SiHA’ların savaşın seyrini değiştirdiği uluslararası basında da gündeme gelmiştir.Rus İzvestiya gazetesi, Dağlık Karabağ semalarına “Türk Bayraktar TB2 insansız hava araçlarının tamamen hakim olduğu" yorumuna yer verdi. Gazeteye değerlendirmede bulunan Rus askeri uzman, “Gökyüzüne tamamen insansız hava araçları hakim.Ermenistan'ın tankları SİHA’lar karşısında savunmasız durumda. Eski tip tanklar artık tarihe karışıyor” dedi. Yazıda geçtiğimiz yıl Eylül ayı içinde Azerbaycan ordusunun, Bayraktar TB2‘leri kullanarak Ermenistan’a ait dokuz hava savunma sistemini imha ettiği bilgisine yer verildi. Gazete, Defence Express dergisinin, son yıllarda Suriye ve Libya’da Bayraktar SİHA’larla en az 23 Rus yapımı Pantsir-S1 füze sisteminin vurulduğu iddiasına da dikkati çekti. Suriye’de SİHA’ların başarısı dış basında hayli yer bulmuştu. ABD merkezli Foreign Policy dergisindeki kaleme alınan yazıda Azerbaycan ordusunun Dağlık Karabağ'daki etkili operasyonları sonucu Ermenistan'a büyük bir üstünlük kurduğu belirtildi. Yazıda Putin'den yardım bekleyen Paşinyan'ın bu talebinin karşılık bulmadığı yer aldı. Türkiye'den satın alınan SİHA ve İHA'ların savaşın seyrini değiştirdiği belirtilen yazıda Putin'in Paşinyan'ı kurtarmaya yanaşmadığı dile getirildi. Azerbaycan ordusu Ermeni ordusuna ait savaş uçakları,tanklar,füze savunma sistemlerini yok etmiştir. Bunun Ermenistan’a maliyeti 1 milyar doların üzerindedir. 25 yıldır kendi vatanlarında mülteci (Azerbaycan lehçesi ile kaçkınların) kendi doğduğu topraklara dönmesinin önü açılmıştır. Artık Azerbaycan başladığı işi bitirecek ve tüm Karabağ’ı işgalden kurtaracaktır buna muktedirdir. Olayın bir başka boyutu ise Türkiye’nin Doğu Akdeniz’de, Suriye’de Libya’da ve Kafkasya’daki etkinliğinin her geçen gün artmasıdır.

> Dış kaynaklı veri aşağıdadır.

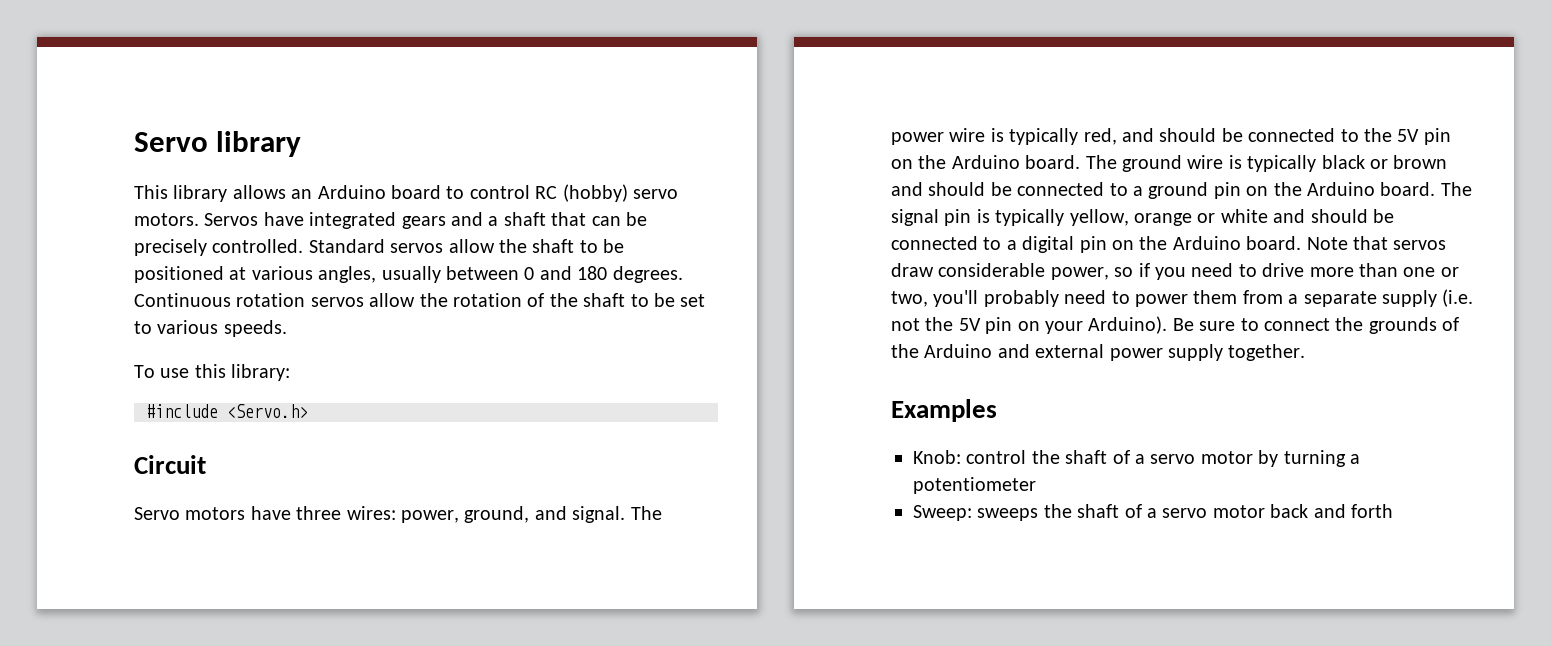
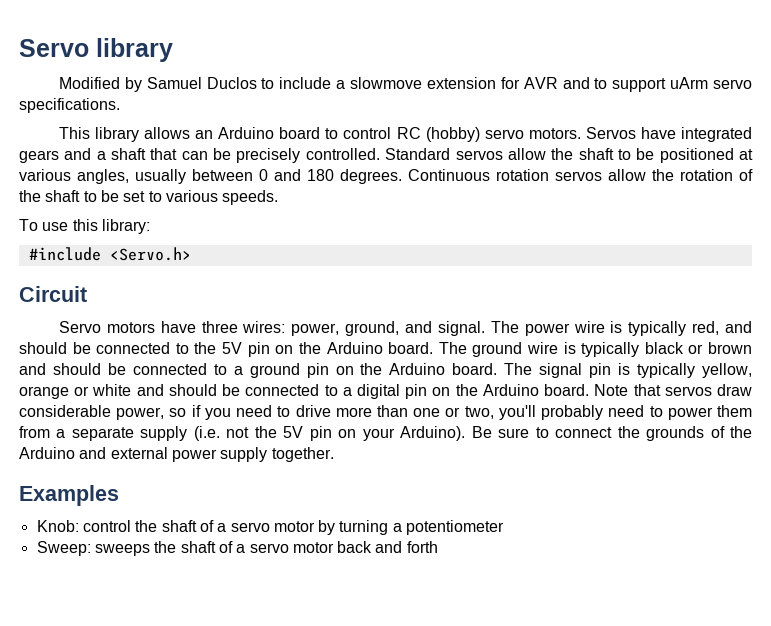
(302, 144) none -> [58,77,752,92] [19,98,120,113] // Modified by Samuel Duclos to include a slowmove extension for AVR and to support uArm servo specifications.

Türk SİHA’larının Suriye’de Libya’da en son Karabağ’da gösterdiği başarı milletçe göğsümüzü kabartmıştır. Artık Türkiye bölgesel bir güç olmaktan çıkıp küresel bir güç olma yolunda emin adımlarla ilerlemektedir. Sahada güçlü olduğun kadar masada güçlüsün. Türkiye sahadaki gücünü tüm dünyaya göstermiştir. İbn-i Haldun ne güzel söylemiş Coğrafya Kaderdir diye. İzlanda’yı çevreleyen sular üzerinde yunus balıkları gezerken, Norveç’in sınır komşusu İsveç’ken Türkiye Orta Doğu coğrafyasında iç karışıklıkların yaşandığı kan ve göz yaşının eksilmediği, ateş çemberinin içerisindedir. Güneyde Suriye ve Kuzey Irak sorunu, Doğuda Ermeni sorunu, Ege adalarında ve doğu Akdeniz’de Yunan sorunu. Türkiye bulunduğu coğrafi konumu nedeniyle her zaman iktisadi askeri ve sosyal olarak güçlü olmak zorundadır.